Stored dataset items:

● ● ● ● ●

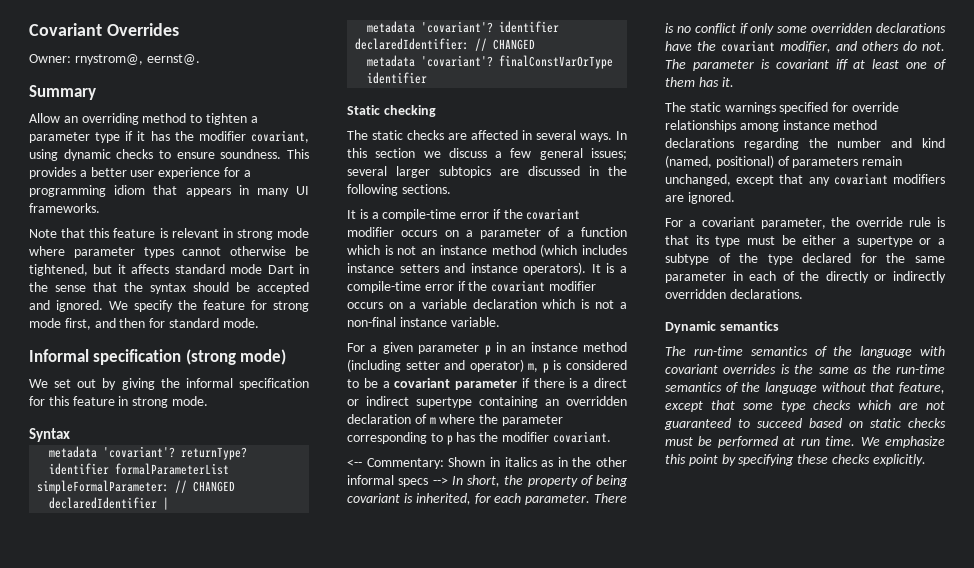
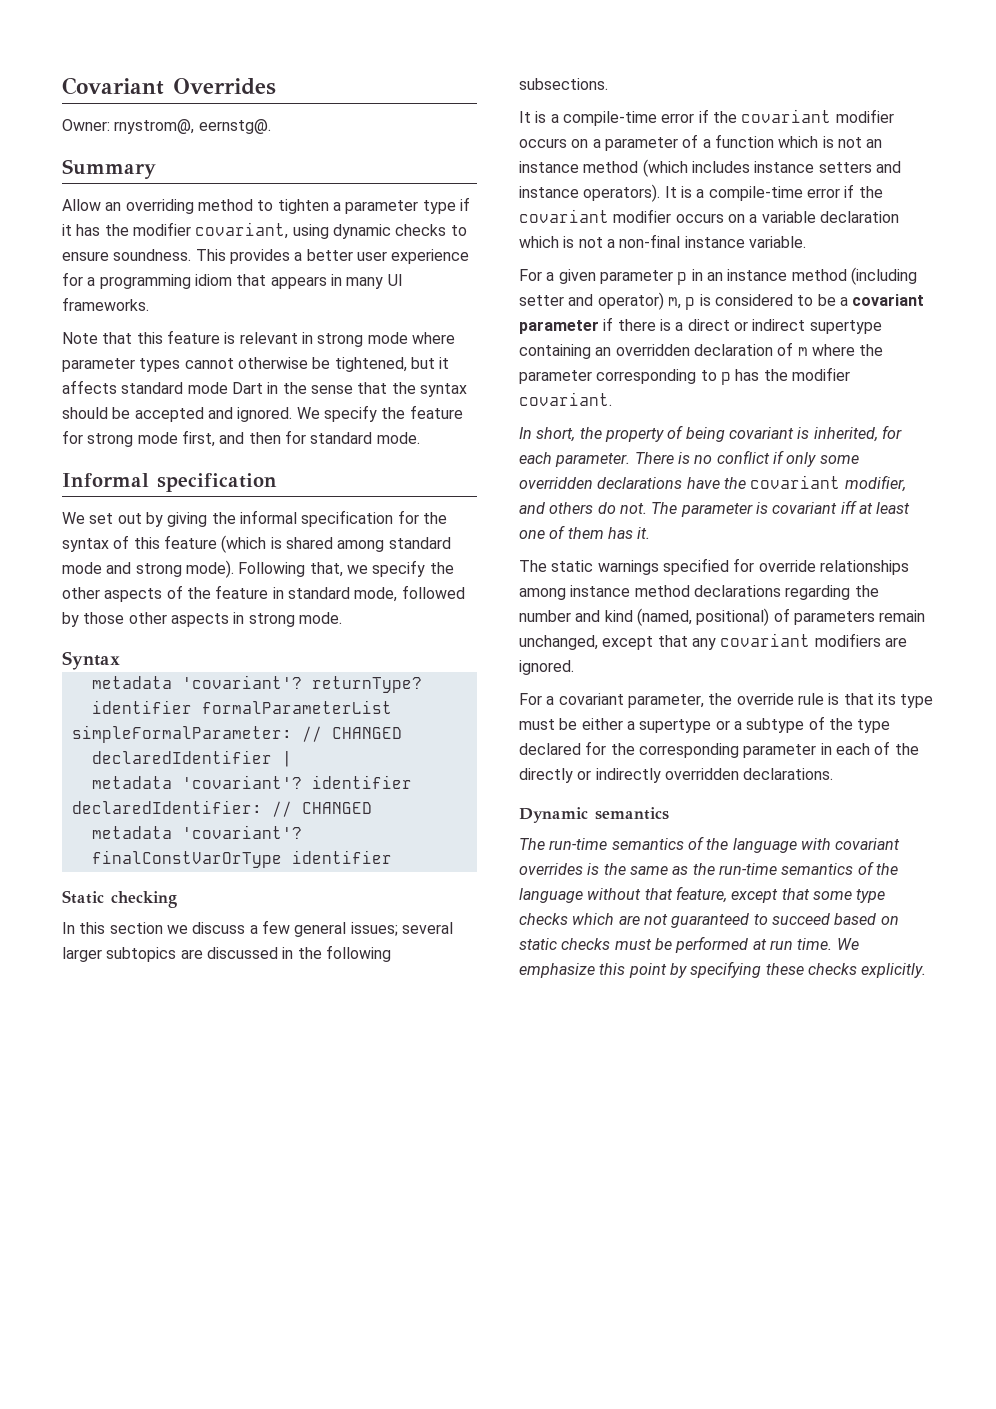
[146,54,200,65] eernst@. -> [198,119,271,134] eernstg@.
[185,349,287,365] (strong mode) -> (277, 482) none
[48,396,115,406] this feature -> [422,512,447,524] [62,535,451,553] [62,560,454,578] [62,585,465,602] [62,612,229,627] the syntax of this feature (which is shared among standard mode and strong mode). Following that, we specify the other aspects of the feature in standard mode, followed by those other aspects
[347,130,612,142] The static checks are affected in several ways. -> (177, 899) none
[401,184,451,194] sections. -> [519,78,608,90] subsections.
[347,457,627,469] [347,475,448,487] <-- Commentary: Shown in italics as in the other informal specs --> -> (612, 399) none
[915,256,945,263] same -> [638,743,739,758] corresponding

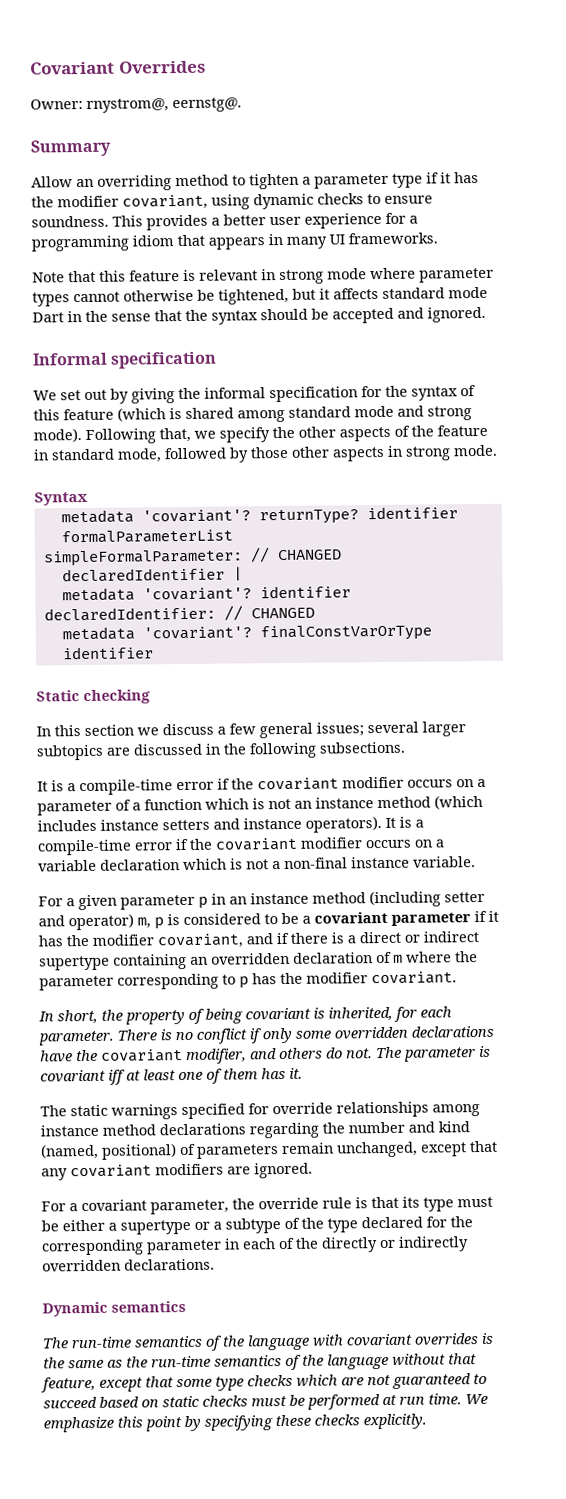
[296,405,463,422] [62,430,420,447] We specify the feature for strong mode first, and then for standard mode. -> (486, 314) none
(614, 324) none -> [488,910,499,922] [38,932,289,949] it has the modifier covariant, and if

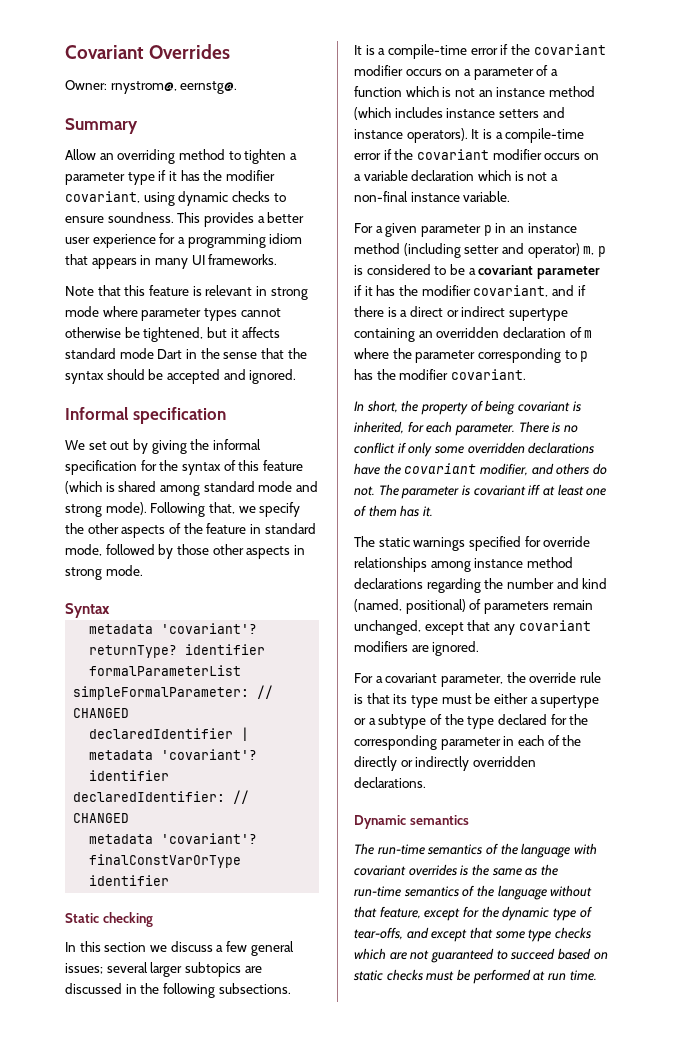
(143, 1384) none -> [462,906,592,921] [354,927,468,942] for the dynamic type of tear-offs, and except
[465,1393,488,1405] [43,1413,427,1433] We emphasize this point by specifying these checks explicitly. -> (597, 975) none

● ● ● ● ●

• Brief
Each line of the entries above that contains "mode" must be copied into the answer.

• Response below
[185,349,287,365] (strong mode) -> (277, 482) none
[48,396,115,406] this feature -> [422,512,447,524] [62,535,451,553] [62,560,454,578] [62,585,465,602] [62,612,229,627] the syntax of this feature (which is shared among standard mode and strong mode). Following that, we specify the other aspects of the feature in standard mode, followed by those other aspects
[296,405,463,422] [62,430,420,447] We specify the feature for strong mode first, and then for standard mode. -> (486, 314) none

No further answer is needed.